About LPs

What is a liquidity pool?

A liquidity pool is a collection of tokens locked in a smart contract. Liquidity pool forms the backbone of the HydraSwap DEX, where LPs add equal value of two tokens into a liquidity pool to enable efficient asset trading and generate returns. A liquidity pool creates a market for the particular pair of assets (e.g. SOL/USDC), and when you want to buy a particular asset, there does not need to be someone with the opposite interest, but only sufficient liquidity in the pool. This is unlike the order book model often seen in traditional stock exchanges and CEXes, where buyers and sellers place orders and the trade would be done when both buyer and seller agree on the price.

Why should I provide liquidity on HydraSwap?

By providing liquidity on HydraSwap, you will be able to earn LP tokens representing your portion of the liquidity pool and earn trading fees. HydraSwap charges a 0.3% trading fee, and 0.25% of the fee will go back to the LPs. Additionally, you would be able to minimize impermanent loss by providing liquidity at HydraSwap with HMM, as compared with other DEXes.

What is impermanent loss and how can HMM help?

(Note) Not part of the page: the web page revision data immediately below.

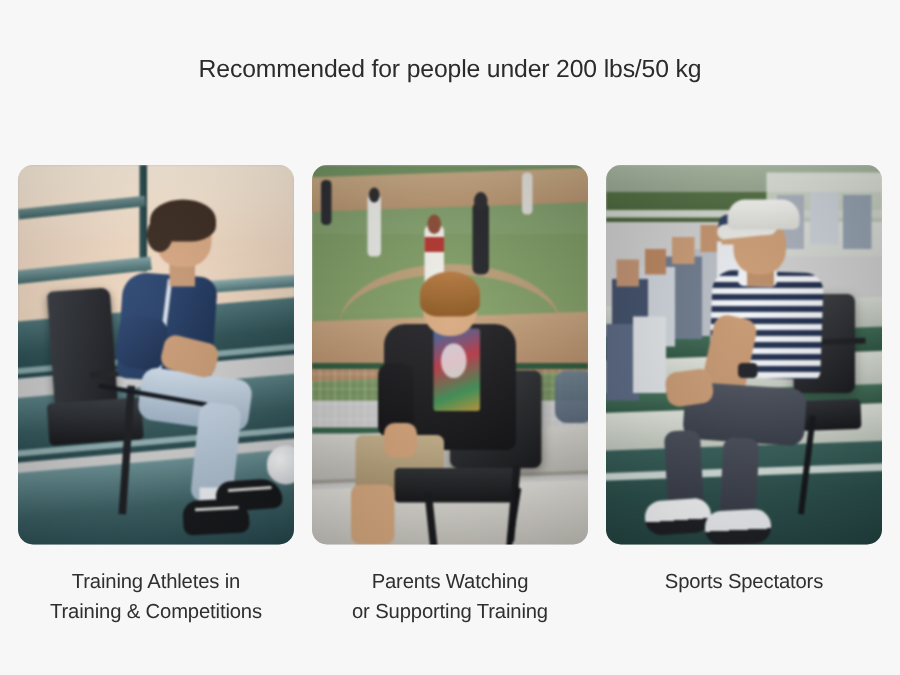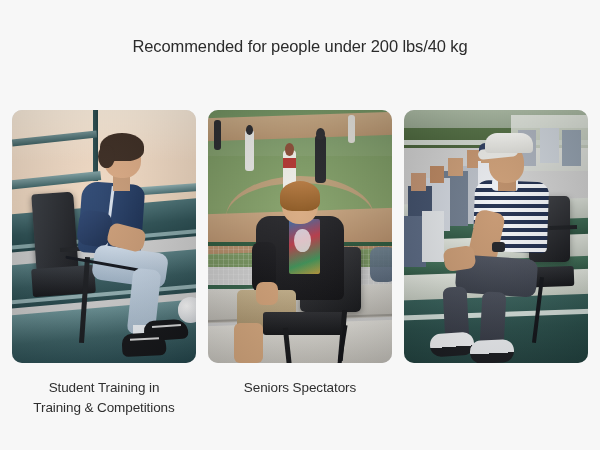--- a/index.html
+++ b/index.html
@@ -287,7 +287,7 @@
 <div class="page">
 
   <div class="header">
-    <p class="subtitle">Recommended for people under 200 lbs/40 kg</p>
+    <p class="subtitle">Recommended for people under 200 lbs/50 kg</p>
   </div>
 
   <div class="panels">

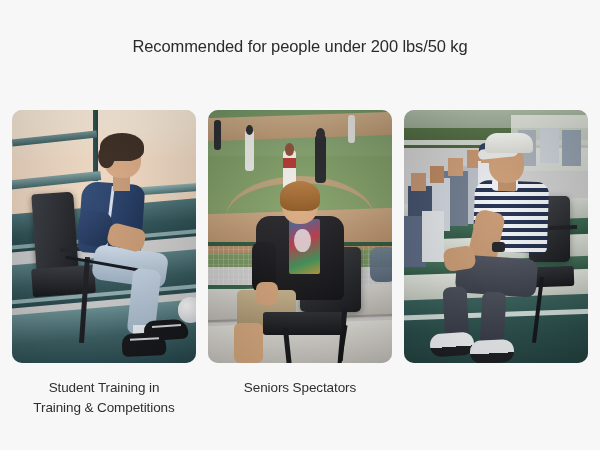--- a/index.html
+++ b/index.html
@@ -435,7 +435,7 @@
 
   <div class="captions">
     <div class="caption">
-      <span>Student Training in</span>
+      <span>Training Athletes in</span>
       <span class="l2">Training &amp; Competitions</span>
     </div>
     <div class="caption">

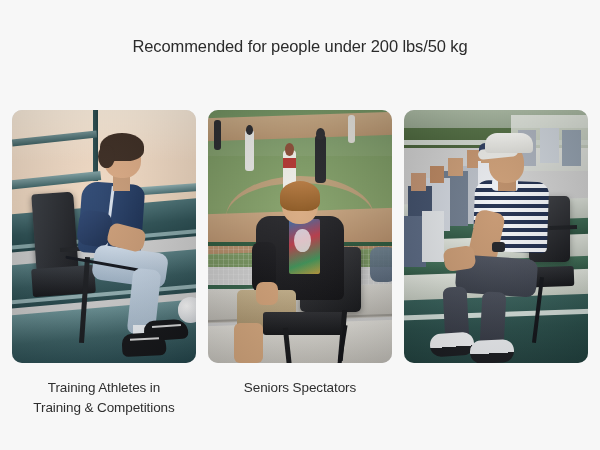--- a/index.html
+++ b/index.html
@@ -439,6 +439,10 @@
       <span class="l2">Training &amp; Competitions</span>
     </div>
     <div class="caption">
+      <span>Parents Watching</span>
+      <span class="l2">or Supporting Training</span>
+    </div>
+    <div class="caption">
       <span>Seniors Spectators</span>
     </div>
   </div>

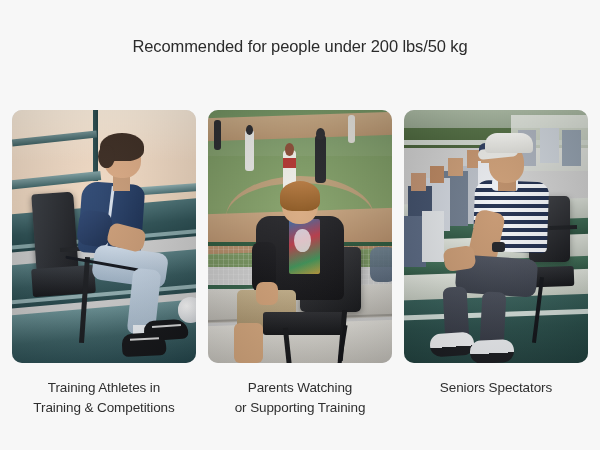--- a/index.html
+++ b/index.html
@@ -443,7 +443,7 @@
       <span class="l2">or Supporting Training</span>
     </div>
     <div class="caption">
-      <span>Seniors Spectators</span>
+      <span>Sports Spectators</span>
     </div>
   </div>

While being a LP can be profitable, users should understand the concept of impermanent loss. Impermanent loss happens when the price of the tokens you have deposited into a liquidity pool changes as compared to when you deposited them in the pool. The bigger the changes in price, the more you are exposed to impermanent loss. Therefore, liquidity pools with assets that remain in a small price range (e.g. stable coins) are less exposed to impermanent loss in general. Despite the presence of impermanent loss, LPs could still generate revenue through trading fees. As HydraSwap aims to create a more sophisticated version of an AMM that could best benefit our users. With the introduction of a compensation parameter ‘c’ in our HMM model, it helps set the level of compensation LPs offer arbitrageurs to incentivise them to return the AMM pool to its original inventory balance. With ‘c’, it helps to find the sweet spot between constant product market maker and oracle price to help LPs reduce impermanent loss and increase fee income. For more details of HMM and details of the back testing result of ‘c’, please take a look at our blog post.

How are the $HYS APRs calculated?

The APRs are calculated as the token emission per day x token price x 365 divided by the total value locked (TVL).

What are LP tokens?

Liquidity provider tokens, or LP tokens are tokens issued to represent a LP’s share in the particular liquidity pool. For instance, if you contribute $10 USD worth of assets to a liquidity pool that is worth $100 USD in total, you would receive 10% of the pool’s LP tokens.

When can I withdraw my liquidity from a liquidity pool?

You can withdraw your liquidity anytime, to withdraw, simply follow the below steps:

  1. Select “My Liquidity" in the “Add Liquidity"? page

  2. Click “–" on the under “Actions"

  3. Enter the amount of liquidity that you would like to withdraw

  4. You can add your liquidity back anytime!